A finite set $Z_n$ can be specified in several different ways.
When a set has just a few elements, they can be explicitly enumerated, listed within curly brackets.
For example, the set $Z_{15}$ consists of the 15 integers starting with 0 and ending with 14.
\[ Z_{15} = \{0,1,2,3,4,5,6,7,8,9,10,11,12,13,14\} \]

When a set has a huge number of elements, they cannot be enumerated.
But if a set consists entirely of sequential elements, it can be specified
by listing the first few elements, an ellipsis, and the last few elements.
For example, the set $Z_n$ consists of a sequence of $n$ integers,
starting with 0 and ending with $(n-1)$.
\[ Z_n = \{0,1,2,3,\ldots,(n-2),(n-1)\} \]

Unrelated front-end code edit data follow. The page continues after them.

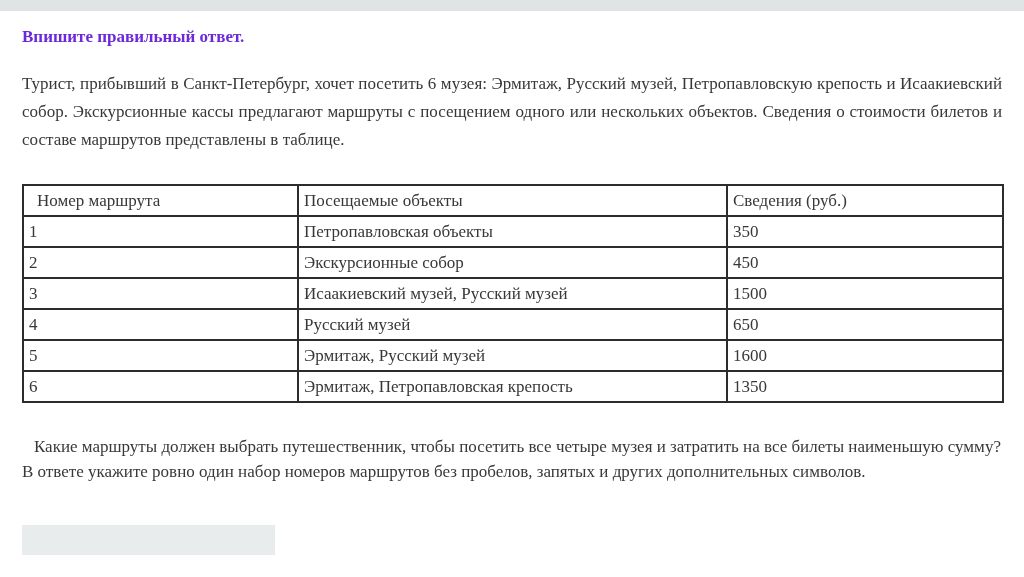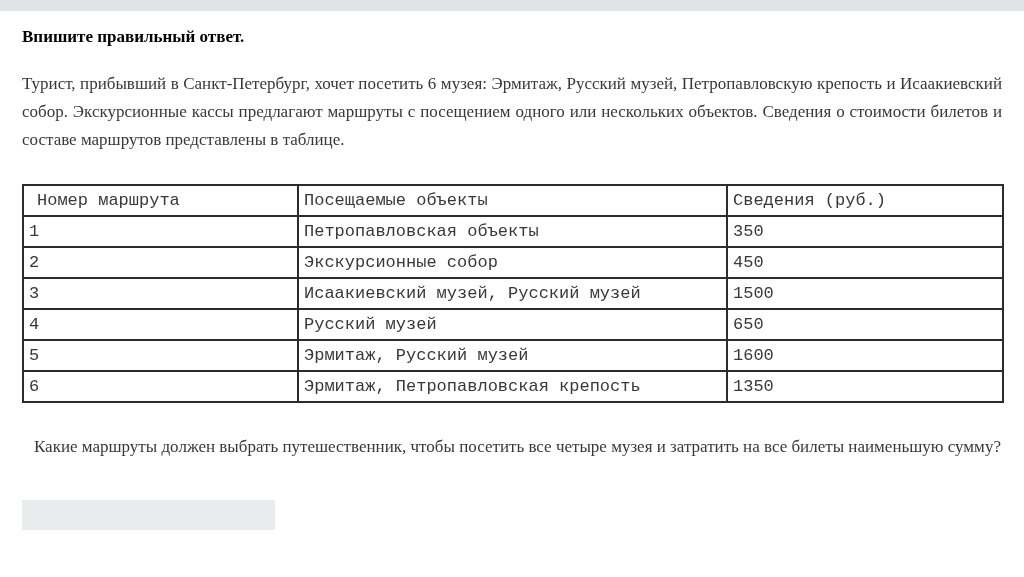--- a/index.html
+++ b/index.html
@@ -22,7 +22,7 @@
     margin: 16px 0 0 0;
     font-size: 17px;
     font-weight: bold;
-    color: #000000;
+    color: #6d28d9;
   }
   p.intro-text {
     margin: 23px 0 0 0;

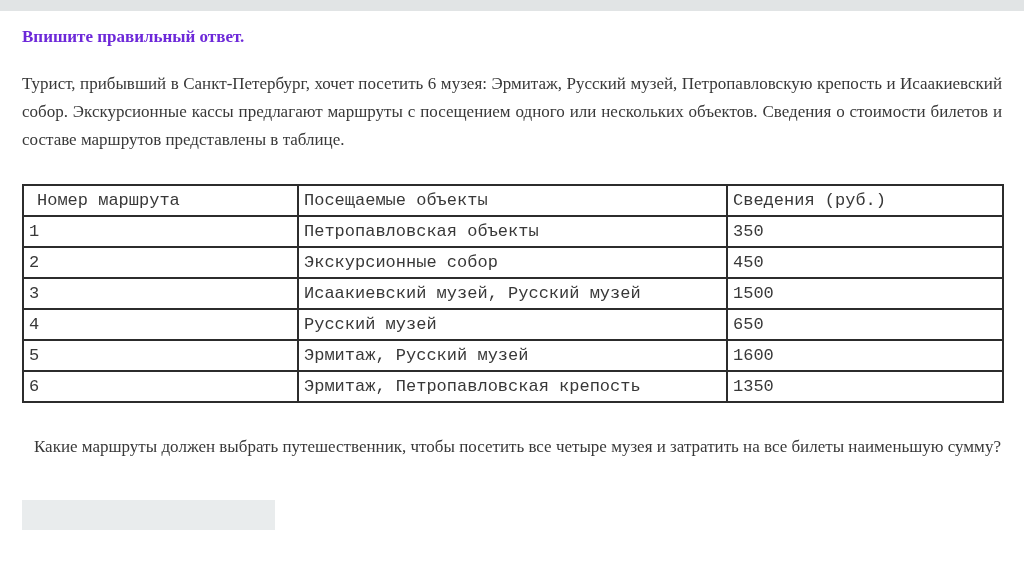--- a/index.html
+++ b/index.html
@@ -36,7 +36,6 @@
     table-layout: fixed;
     width: 980px;
     font-size: 17px;
-    font-family: Liberation Mono, monospace;
   }
   table.routes-table th,
   table.routes-table td {

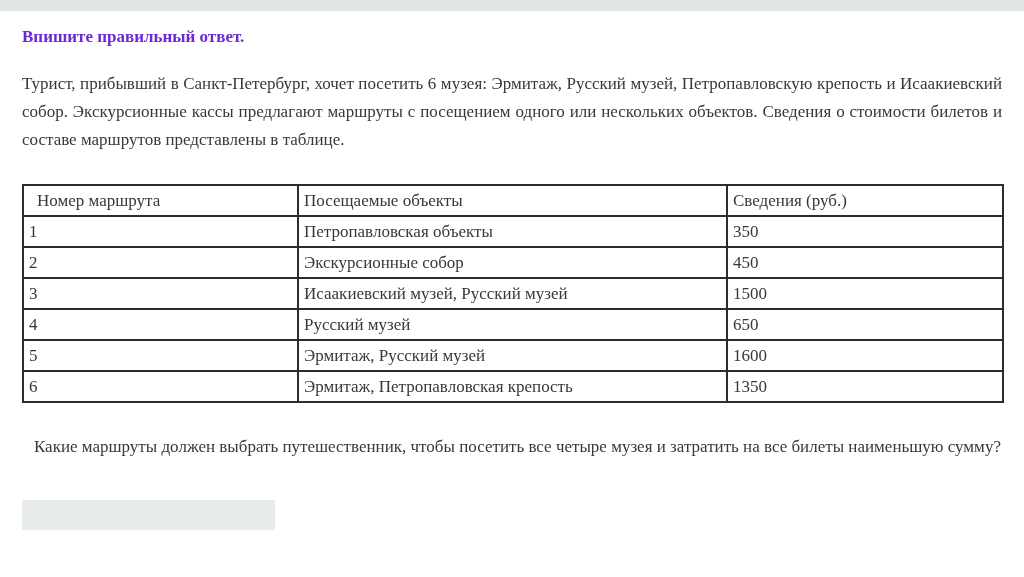--- a/index.html
+++ b/index.html
@@ -140,6 +140,7 @@
 
   <p class="question-text">Какие маршруты должен выбрать путешественник, чтобы посетить все четыре музея и затратить на все билеты наименьшую сумму?</p>
 
+  <p class="instruction-text">В ответе укажите ровно один набор номеров маршрутов без пробелов, запятых и других дополнительных символов.</p>
 
   <input class="answer-input" type="text" value="" style="">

When RSA generates a pair of keys, it selects some modulus $n$
that is the product of two distinct primes $p$ and $q$.
The term \emph{product} means that we multiply $p$ times $q$.
Instead of writing $p \times q$ we use the abbreviation $pq$.
\[ n = pq \]

The term \emph{distinct} means that $p$ and $q$ are different from each other.
That is, $p \ne q$.
Recall that a \emph{prime} is any integer greater than 1
that cannot be divided evenly by any other integer except 1 and itself.
The first five primes are 2, 3, 5, 7, and 11.
In the example of $Z_{15}$ above, the modulus $15$ is
the product of the two distinct primes $3$ and $5$.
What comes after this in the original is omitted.